FIG. 1 is a block diagram showing a configuration of a plant operation support device according to an embodiment of the present invention.

FIG. 2 is a flowchart showing a processing operation of the embodiment.

FIG. 3 is a flowchart showing a processing operation of the embodiment.

FIG. 4 is a diagram showing an example of a description format of abnormality cause knowledge in the same embodiment.

FIG. 5 is a diagram showing a description example of abnormality cause knowledge in the embodiment.

FIG. 6 is a diagram showing a description format example of countermeasure knowledge in the embodiment.

FIG. 7 is a diagram showing a description example of countermeasure knowledge in the embodiment.
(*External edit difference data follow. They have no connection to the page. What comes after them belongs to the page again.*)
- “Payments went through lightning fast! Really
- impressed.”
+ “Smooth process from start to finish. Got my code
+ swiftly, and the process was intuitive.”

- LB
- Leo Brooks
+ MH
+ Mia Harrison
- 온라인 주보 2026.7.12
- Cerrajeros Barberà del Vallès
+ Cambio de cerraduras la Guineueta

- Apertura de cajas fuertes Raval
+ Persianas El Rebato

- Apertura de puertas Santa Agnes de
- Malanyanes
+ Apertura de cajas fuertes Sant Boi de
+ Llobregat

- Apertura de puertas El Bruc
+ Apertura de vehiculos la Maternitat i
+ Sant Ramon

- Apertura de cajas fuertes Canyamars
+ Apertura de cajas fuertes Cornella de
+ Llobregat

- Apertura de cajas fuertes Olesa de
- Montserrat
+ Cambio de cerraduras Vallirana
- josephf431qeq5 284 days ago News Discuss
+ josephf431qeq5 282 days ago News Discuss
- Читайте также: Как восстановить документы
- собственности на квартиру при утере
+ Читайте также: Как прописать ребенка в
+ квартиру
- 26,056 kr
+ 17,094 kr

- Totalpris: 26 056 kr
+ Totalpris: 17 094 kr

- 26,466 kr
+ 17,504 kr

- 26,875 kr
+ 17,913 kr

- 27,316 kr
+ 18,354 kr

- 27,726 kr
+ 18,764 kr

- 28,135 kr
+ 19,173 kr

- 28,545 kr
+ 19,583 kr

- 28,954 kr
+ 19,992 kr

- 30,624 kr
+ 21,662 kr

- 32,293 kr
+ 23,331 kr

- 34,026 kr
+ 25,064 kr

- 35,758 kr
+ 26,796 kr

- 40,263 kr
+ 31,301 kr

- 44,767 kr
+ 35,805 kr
FIG. 8 is a flowchart showing a processing operation of a conventional plant operation support device.

[Explanation of symbols]

 1 Processing Device 2 1st Memory 3 2nd Memory 4 Communication Input Device 5 Output Device 10 Plant Operation Support Device 11 Plant

─────────────────────────────────────────────────── ─── Continuation of the front page (51) Int.Cl. ⁶ Identification code Internal reference number FI technical display location G05B 9/02 G05B 9/02 L

Claims (2)

[Claims] 1. A first memory for storing knowledge about an abnormality cause of a plant, a second memory for storing knowledge about an operation for an abnormality of the plant, an abnormality cause information of the plant and an operation guide for the abnormality of the plant. Based on the output device and the process amount of the plant and the knowledge stored in the first memory and the second memory, the abnormality of the plant is detected, the cause of the abnormality is identified, and the operation guide for the abnormality is determined. A plant operation support device comprising: a processing device that detects an operation of a plant operator and suppresses an output of an operation guide in an output device for a desired time. 2. The knowledge stored in the second memory is knowledge for detecting that a plant operator has performed an operation for a plant abnormality, and until the operation has no influence on the plant. The plant operation support device according to claim 1, which has time information of.